_ABOUT THIS EXERCISE_
For this exercise, restate every line below word for word and drop the images.

(Front-end code edit data)
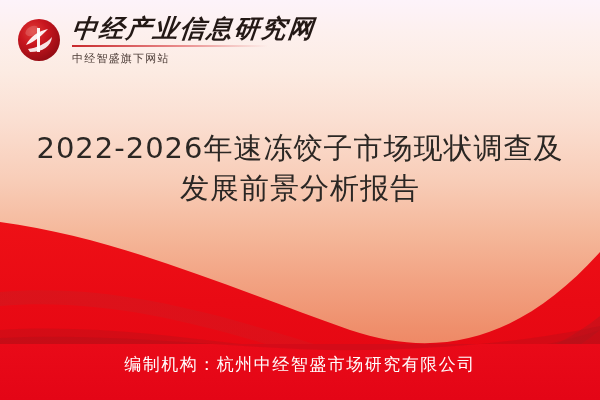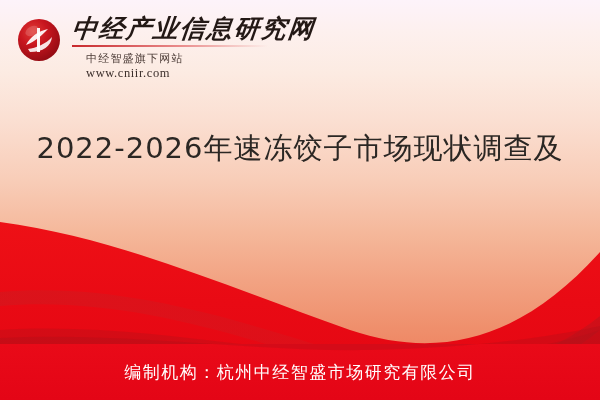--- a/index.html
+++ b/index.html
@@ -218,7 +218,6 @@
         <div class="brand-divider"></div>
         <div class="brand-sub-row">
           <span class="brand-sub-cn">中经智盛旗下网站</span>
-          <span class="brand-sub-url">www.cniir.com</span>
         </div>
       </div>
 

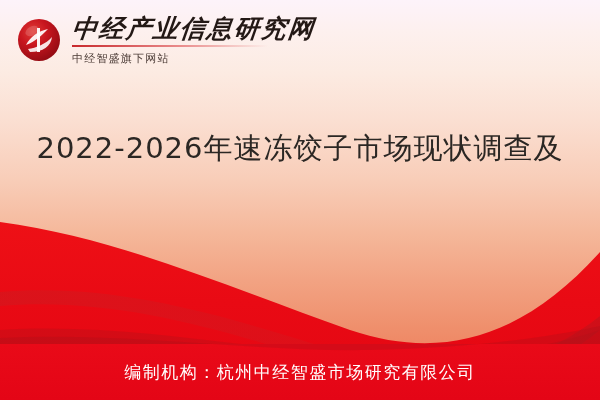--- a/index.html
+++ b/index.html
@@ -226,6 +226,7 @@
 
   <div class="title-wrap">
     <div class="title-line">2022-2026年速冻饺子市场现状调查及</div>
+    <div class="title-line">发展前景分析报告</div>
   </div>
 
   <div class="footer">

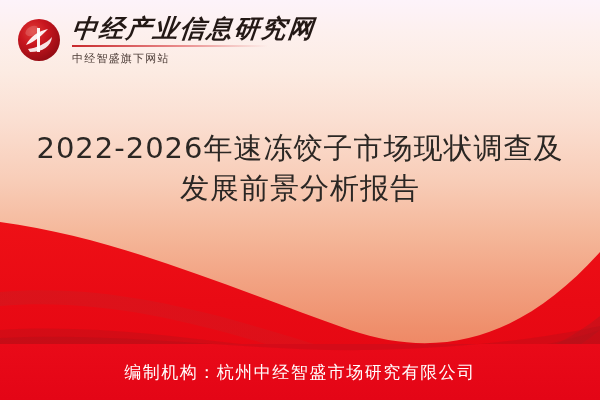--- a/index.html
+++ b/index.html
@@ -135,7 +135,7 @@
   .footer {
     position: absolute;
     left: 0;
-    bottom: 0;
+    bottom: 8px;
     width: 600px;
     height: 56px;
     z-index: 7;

_ANSWER_
--- a/index.html
+++ b/index.html
@@ -218,7 +218,6 @@
         <div class="brand-divider"></div>
         <div class="brand-sub-row">
           <span class="brand-sub-cn">中经智盛旗下网站</span>
-          <span class="brand-sub-url">www.cniir.com</span>
         </div>
       </div>
 

--- a/index.html
+++ b/index.html
@@ -226,6 +226,7 @@
 
   <div class="title-wrap">
     <div class="title-line">2022-2026年速冻饺子市场现状调查及</div>
+    <div class="title-line">发展前景分析报告</div>
   </div>
 
   <div class="footer">

--- a/index.html
+++ b/index.html
@@ -135,7 +135,7 @@
   .footer {
     position: absolute;
     left: 0;
-    bottom: 0;
+    bottom: 8px;
     width: 600px;
     height: 56px;
     z-index: 7;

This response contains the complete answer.